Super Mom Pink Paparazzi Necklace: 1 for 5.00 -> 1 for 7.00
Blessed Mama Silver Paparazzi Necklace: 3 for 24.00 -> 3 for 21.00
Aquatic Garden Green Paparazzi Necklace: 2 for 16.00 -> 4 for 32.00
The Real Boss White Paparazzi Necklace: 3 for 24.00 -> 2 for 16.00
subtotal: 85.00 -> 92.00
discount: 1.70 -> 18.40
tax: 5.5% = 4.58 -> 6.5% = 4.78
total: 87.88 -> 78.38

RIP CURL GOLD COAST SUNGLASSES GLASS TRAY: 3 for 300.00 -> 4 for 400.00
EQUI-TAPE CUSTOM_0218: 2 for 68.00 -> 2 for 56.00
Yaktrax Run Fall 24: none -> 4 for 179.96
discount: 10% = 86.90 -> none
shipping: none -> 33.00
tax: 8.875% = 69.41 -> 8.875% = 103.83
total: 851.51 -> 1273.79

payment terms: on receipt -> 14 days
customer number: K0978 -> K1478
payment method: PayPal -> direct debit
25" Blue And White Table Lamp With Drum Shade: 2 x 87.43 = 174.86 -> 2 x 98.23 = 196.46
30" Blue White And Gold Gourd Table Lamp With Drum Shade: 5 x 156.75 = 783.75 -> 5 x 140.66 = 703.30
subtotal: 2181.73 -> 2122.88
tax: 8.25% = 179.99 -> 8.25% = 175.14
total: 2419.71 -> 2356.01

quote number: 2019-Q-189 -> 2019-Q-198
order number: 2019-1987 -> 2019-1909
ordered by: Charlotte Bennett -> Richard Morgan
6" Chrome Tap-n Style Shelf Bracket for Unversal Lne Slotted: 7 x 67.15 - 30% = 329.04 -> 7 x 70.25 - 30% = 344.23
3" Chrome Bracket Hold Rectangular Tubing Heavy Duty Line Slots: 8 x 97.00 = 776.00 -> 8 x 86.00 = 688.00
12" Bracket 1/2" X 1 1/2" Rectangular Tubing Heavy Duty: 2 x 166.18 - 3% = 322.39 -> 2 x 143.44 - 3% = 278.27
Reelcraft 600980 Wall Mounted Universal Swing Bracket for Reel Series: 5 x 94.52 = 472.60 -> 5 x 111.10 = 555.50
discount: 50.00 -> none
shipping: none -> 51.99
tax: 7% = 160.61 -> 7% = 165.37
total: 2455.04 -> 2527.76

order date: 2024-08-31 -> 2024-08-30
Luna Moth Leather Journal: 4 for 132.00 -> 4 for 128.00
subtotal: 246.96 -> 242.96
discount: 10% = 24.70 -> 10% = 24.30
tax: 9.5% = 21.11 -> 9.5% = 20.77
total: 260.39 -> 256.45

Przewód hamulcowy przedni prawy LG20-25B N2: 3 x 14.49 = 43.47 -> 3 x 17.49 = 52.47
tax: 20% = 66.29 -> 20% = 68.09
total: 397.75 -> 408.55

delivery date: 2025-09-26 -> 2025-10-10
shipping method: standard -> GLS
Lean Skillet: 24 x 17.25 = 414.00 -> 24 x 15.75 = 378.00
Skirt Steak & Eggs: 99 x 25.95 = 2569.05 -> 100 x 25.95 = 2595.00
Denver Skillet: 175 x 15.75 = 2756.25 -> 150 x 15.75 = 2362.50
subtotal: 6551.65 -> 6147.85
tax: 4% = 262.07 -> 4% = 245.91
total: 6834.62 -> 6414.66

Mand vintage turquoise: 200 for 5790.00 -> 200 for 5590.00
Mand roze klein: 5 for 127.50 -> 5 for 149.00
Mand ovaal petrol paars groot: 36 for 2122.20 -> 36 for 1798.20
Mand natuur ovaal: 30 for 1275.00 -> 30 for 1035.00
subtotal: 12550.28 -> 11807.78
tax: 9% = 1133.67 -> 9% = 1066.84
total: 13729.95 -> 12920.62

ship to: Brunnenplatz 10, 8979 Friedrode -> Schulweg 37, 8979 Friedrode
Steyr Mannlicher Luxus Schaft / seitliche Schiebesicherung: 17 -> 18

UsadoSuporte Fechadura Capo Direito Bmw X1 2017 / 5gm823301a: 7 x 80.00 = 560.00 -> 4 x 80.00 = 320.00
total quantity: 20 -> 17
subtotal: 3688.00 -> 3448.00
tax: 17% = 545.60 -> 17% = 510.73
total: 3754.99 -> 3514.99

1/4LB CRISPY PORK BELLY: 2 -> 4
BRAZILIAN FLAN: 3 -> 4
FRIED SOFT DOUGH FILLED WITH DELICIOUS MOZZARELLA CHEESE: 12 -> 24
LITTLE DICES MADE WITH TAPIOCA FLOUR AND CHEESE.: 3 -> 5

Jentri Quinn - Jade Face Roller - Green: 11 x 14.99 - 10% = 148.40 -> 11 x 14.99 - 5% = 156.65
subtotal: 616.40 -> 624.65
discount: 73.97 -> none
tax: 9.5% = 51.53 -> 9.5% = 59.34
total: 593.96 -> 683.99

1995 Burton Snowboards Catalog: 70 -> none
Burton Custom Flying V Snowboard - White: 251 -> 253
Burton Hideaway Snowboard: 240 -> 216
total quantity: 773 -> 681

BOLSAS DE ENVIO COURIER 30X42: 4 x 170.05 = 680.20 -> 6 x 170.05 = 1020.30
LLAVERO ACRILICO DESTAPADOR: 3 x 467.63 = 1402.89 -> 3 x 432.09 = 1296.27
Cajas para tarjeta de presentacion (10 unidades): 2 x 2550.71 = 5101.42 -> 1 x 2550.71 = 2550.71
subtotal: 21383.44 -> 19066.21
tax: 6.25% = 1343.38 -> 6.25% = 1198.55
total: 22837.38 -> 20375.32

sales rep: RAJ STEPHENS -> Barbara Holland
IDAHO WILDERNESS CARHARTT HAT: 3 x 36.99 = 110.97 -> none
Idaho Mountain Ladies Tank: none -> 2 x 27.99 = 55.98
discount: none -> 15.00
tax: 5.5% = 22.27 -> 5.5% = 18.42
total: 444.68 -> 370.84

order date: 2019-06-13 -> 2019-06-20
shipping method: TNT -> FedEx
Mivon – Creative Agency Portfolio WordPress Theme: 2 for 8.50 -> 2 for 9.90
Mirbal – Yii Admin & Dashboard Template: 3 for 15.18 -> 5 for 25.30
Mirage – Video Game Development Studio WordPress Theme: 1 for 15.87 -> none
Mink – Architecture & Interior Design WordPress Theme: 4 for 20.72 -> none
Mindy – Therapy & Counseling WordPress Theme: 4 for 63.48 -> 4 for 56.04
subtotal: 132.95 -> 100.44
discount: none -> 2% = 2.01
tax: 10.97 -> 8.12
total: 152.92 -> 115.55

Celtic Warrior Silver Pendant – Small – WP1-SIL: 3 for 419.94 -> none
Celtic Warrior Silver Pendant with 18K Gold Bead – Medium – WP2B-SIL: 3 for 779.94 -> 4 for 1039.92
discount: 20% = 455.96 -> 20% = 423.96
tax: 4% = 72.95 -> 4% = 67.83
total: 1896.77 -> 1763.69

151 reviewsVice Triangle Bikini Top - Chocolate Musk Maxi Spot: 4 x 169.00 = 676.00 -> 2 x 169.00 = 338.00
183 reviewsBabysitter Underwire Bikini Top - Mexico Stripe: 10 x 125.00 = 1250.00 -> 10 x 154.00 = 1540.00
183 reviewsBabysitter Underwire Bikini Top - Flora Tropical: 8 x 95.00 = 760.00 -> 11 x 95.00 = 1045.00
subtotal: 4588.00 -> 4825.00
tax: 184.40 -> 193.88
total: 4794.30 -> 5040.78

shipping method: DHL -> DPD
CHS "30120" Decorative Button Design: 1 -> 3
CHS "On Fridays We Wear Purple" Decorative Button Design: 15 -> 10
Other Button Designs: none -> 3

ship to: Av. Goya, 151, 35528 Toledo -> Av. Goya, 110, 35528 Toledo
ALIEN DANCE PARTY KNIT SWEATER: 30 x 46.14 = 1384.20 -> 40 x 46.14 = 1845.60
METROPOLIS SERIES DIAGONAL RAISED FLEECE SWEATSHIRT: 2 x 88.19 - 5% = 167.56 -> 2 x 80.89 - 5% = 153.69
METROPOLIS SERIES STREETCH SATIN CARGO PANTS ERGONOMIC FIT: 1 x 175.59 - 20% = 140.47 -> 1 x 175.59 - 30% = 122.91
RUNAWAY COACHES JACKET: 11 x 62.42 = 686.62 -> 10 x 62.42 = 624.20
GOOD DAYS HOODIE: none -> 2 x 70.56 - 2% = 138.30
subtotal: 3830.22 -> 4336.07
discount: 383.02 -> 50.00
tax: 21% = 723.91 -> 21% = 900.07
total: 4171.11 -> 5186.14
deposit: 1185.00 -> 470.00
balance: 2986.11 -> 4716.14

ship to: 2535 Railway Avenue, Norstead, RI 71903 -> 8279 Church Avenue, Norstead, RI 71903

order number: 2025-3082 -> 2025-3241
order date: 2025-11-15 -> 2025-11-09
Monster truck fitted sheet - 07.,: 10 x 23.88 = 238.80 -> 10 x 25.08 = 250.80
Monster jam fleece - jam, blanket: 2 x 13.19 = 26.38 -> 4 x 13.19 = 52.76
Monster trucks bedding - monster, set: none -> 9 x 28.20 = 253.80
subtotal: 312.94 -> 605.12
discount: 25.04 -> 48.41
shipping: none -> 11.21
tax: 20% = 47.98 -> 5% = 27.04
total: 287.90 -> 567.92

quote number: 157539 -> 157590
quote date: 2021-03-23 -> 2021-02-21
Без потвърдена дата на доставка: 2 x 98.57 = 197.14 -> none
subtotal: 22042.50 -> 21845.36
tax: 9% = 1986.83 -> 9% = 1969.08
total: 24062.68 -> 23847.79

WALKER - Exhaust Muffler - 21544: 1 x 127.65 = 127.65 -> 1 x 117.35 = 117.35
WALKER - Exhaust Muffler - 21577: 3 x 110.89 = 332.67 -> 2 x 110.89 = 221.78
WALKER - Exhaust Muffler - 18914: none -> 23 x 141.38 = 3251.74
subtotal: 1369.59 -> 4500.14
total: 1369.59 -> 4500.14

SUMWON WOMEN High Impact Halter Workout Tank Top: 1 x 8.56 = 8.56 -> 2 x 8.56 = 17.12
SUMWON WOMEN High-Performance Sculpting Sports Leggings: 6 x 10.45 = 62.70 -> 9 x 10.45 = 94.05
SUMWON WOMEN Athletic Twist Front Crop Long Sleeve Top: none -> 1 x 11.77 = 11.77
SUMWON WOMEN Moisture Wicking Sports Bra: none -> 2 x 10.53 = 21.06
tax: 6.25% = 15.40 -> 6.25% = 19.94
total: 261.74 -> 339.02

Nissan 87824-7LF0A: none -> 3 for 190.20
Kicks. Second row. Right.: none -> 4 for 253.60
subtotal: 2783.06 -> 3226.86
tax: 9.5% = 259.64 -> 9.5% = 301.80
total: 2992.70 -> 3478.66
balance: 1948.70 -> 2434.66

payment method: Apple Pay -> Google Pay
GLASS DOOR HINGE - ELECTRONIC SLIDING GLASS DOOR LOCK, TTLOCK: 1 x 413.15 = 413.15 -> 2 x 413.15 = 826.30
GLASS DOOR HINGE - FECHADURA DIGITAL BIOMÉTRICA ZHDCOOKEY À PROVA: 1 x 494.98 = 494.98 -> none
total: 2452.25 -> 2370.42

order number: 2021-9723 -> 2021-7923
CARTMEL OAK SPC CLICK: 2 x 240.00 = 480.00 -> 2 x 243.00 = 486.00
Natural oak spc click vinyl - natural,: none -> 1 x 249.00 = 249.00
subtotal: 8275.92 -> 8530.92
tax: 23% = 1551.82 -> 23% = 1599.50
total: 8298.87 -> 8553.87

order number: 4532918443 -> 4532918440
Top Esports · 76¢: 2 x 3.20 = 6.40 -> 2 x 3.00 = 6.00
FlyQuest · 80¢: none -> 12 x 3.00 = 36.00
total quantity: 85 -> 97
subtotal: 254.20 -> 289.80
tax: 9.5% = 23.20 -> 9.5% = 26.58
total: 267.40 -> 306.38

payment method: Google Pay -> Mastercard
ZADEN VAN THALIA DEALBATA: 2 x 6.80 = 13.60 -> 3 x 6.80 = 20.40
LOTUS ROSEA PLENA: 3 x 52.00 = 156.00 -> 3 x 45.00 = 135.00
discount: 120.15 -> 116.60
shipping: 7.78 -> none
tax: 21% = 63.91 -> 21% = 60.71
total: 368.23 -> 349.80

* * * * * * *

**Task statement**
Copy every line of the listing where the word "Skillet" appears.

**Reply**
Lean Skillet: 24 x 17.25 = 414.00 -> 24 x 15.75 = 378.00
Denver Skillet: 175 x 15.75 = 2756.25 -> 150 x 15.75 = 2362.50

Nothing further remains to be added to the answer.